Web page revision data
====

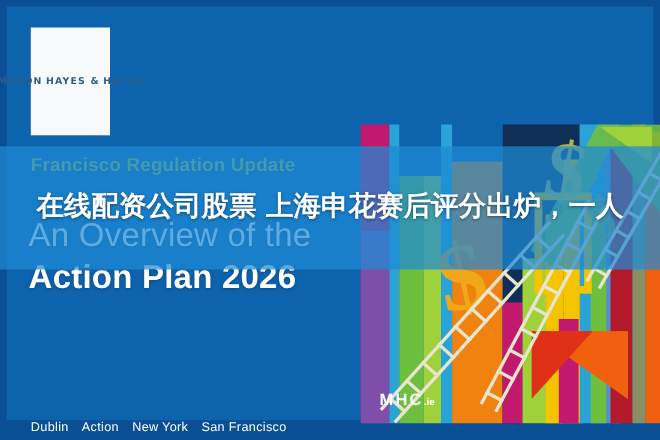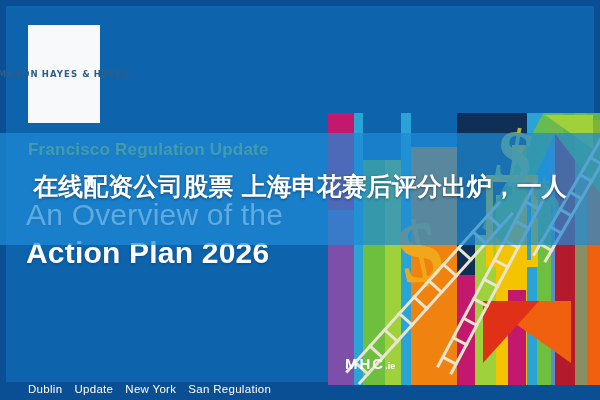"Update" span { text: Update -> Action }
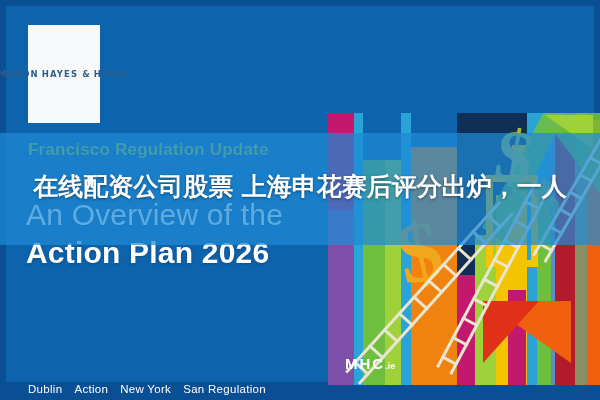"San Regulation" span { text: Regulation -> Francisco }
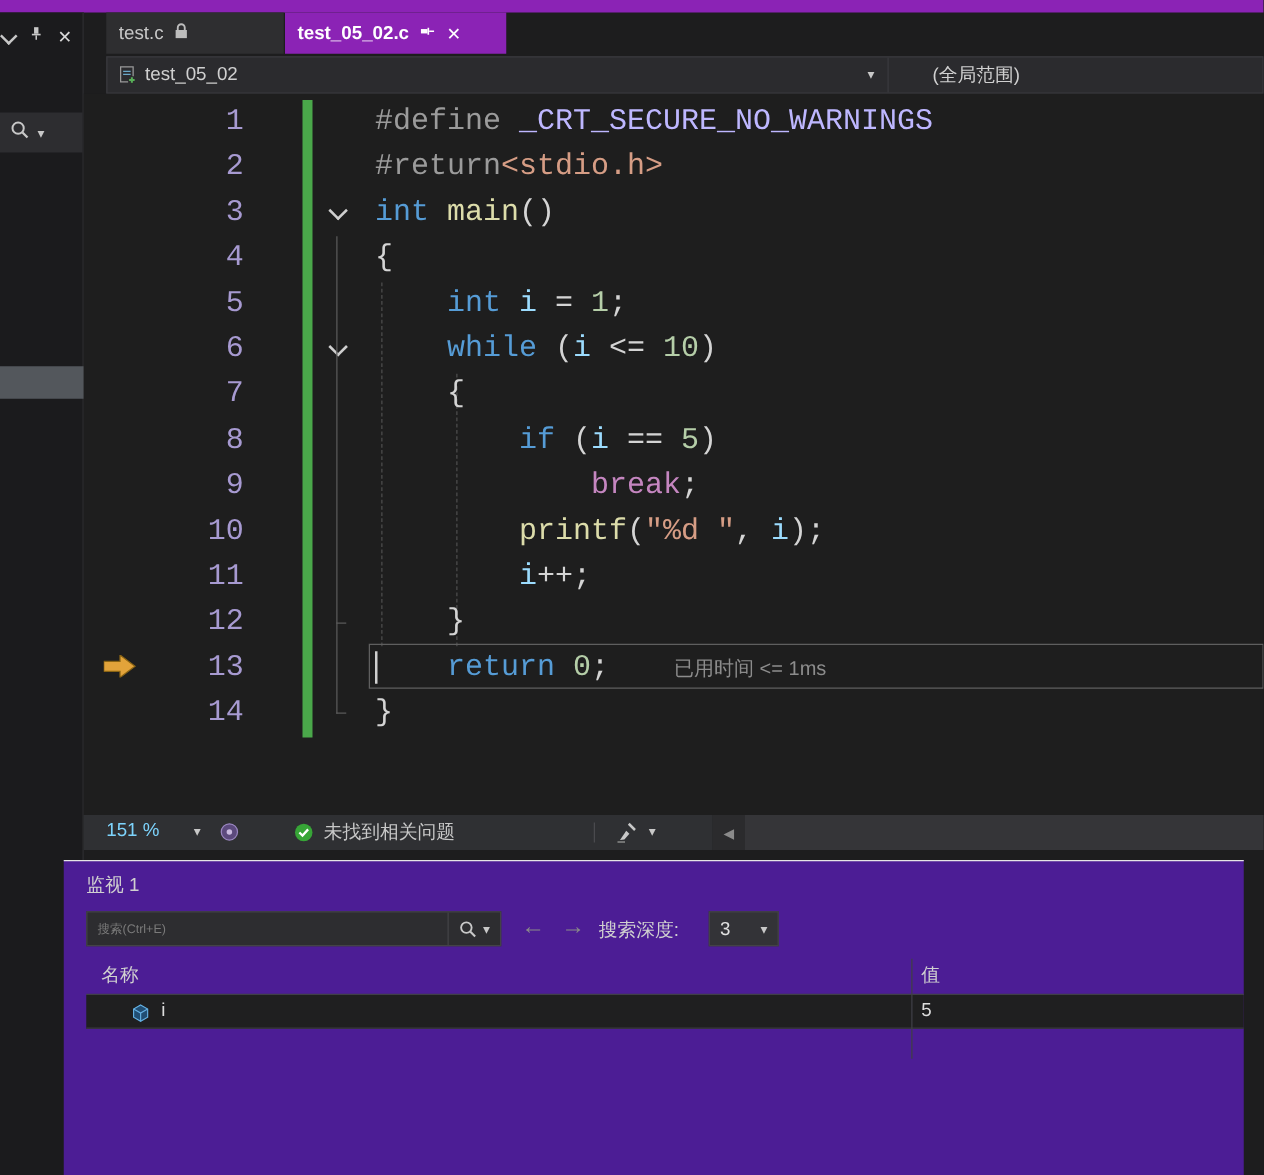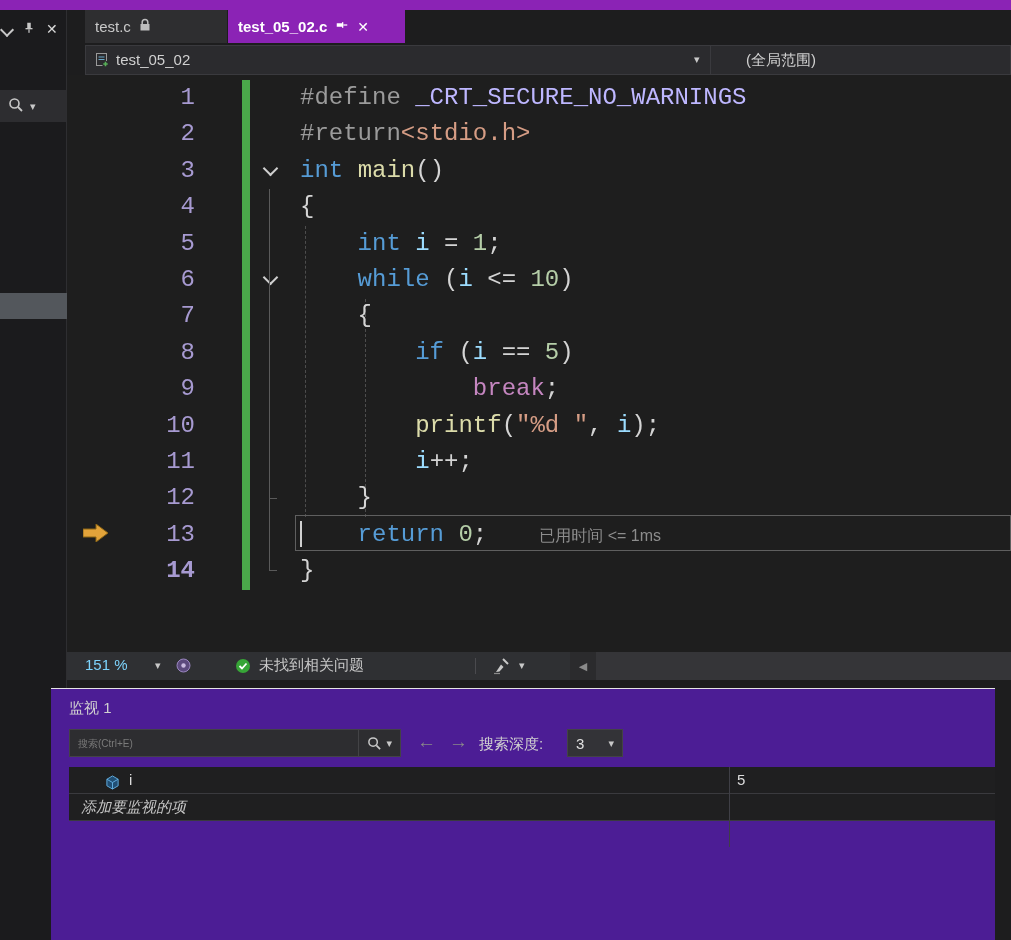"14" div.ln { font-weight: bold -> none }
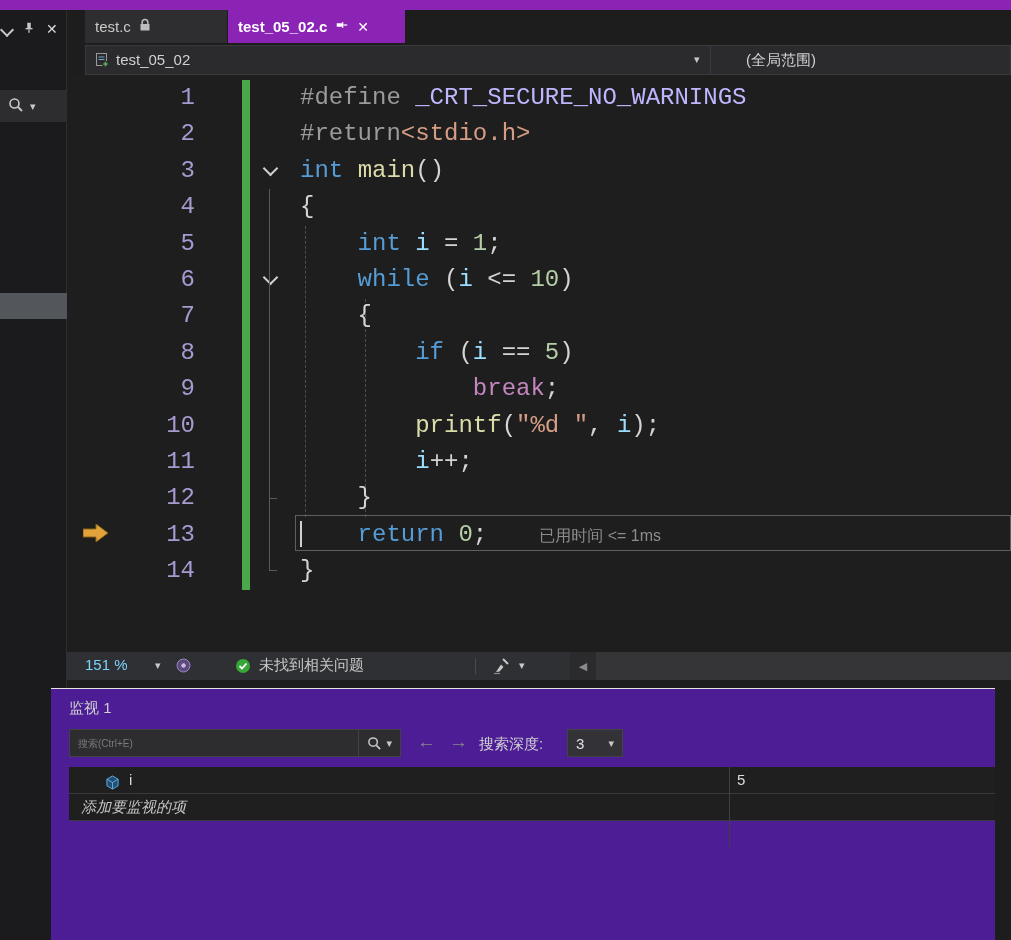"名称" div.wg-header { html: none -> <div> <span>名称</span> <span>值</span> </div> }
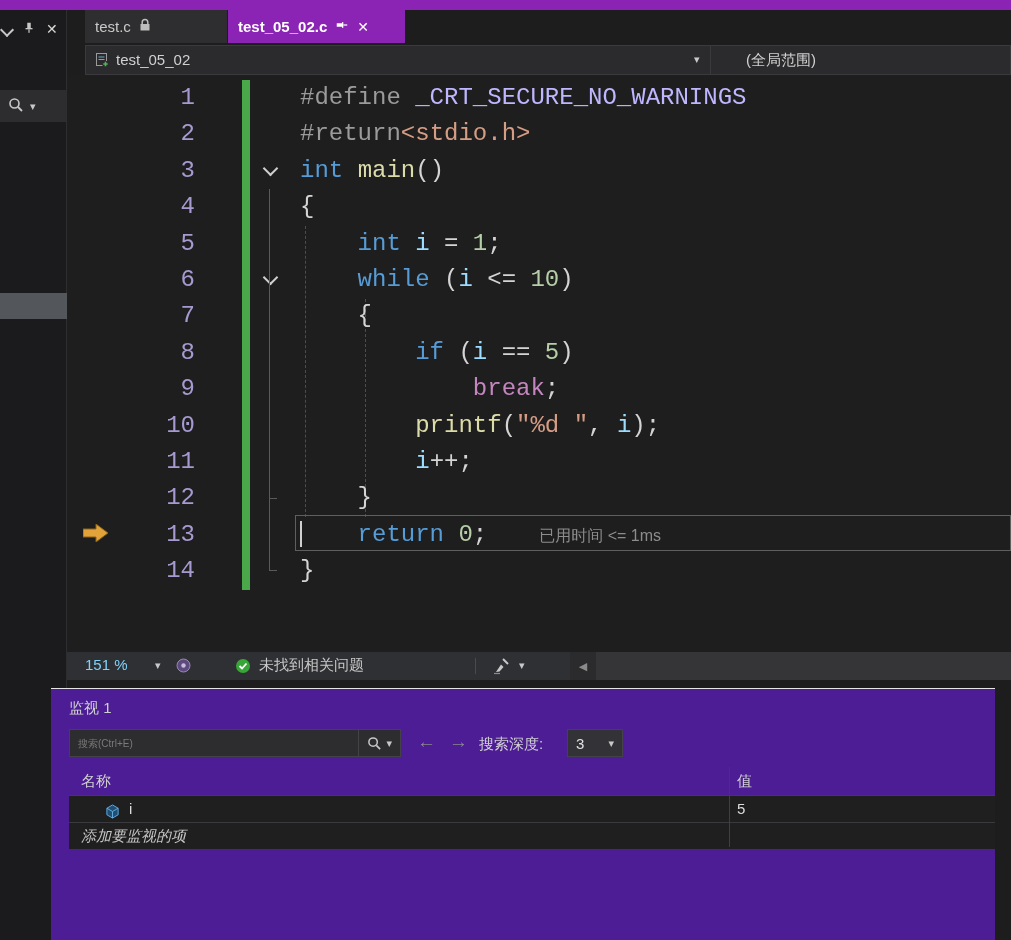"添加要监视的项" div.wg-row { html: <div> <span>添加要监视的项</span> </div> -> none }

====

→ **What to produce**: From the line that holds "font-weight: bold ->" to the last line of the records, please copy each line exactly and nothing else. Pictures stay out.

→ **Solution to this exercise**:
"14" div.ln { font-weight: bold -> none }
"名称" div.wg-header { html: none -> <div> <span>名称</span> <span>值</span> </div> }
"添加要监视的项" div.wg-row { html: <div> <span>添加要监视的项</span> </div> -> none }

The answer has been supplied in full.